Medical and surgical management of endometriosis

  • Medical treatment of minimal and mild endometriosis does not enhance fertility in subfertile women and should not be offered.
  • Women with minimal or mild endometriosis who undergo laparoscopy should be offered surgical ablation or resection of endometriosis plus laparoscopic adhesiolysis because this improves the chance of pregnancy.
  • Women with ovarian endometriomas should be offered laparoscopic cystectomy because this improves the chance of pregnancy.
  • Post-operative medical treatment does not improve pregnancy rates in women with moderate to severe endometriosis and is not recommended.
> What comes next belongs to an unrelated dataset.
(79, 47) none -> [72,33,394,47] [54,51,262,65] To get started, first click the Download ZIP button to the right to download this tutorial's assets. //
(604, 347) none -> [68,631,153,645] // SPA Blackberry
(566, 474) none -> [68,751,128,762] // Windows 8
Intra-uterine insemination

  • Couples with mild male factor fertility problems, unexplained fertility problems or minimal to mild endometriosis should be offered up to six cycles of intra-uterine insemination because this increases the chance of pregnancy.
  • Where intra-uterine insemination is used to manage male factor fertility problems, ovarian stimulation should not be offered because it is no more clinically effective than unstimulated intra-uterine insemination and it carries a risk of multiple pregnancy.
  • Where intra-uterine insemination is undertaken, single rather than double insemination should be offered.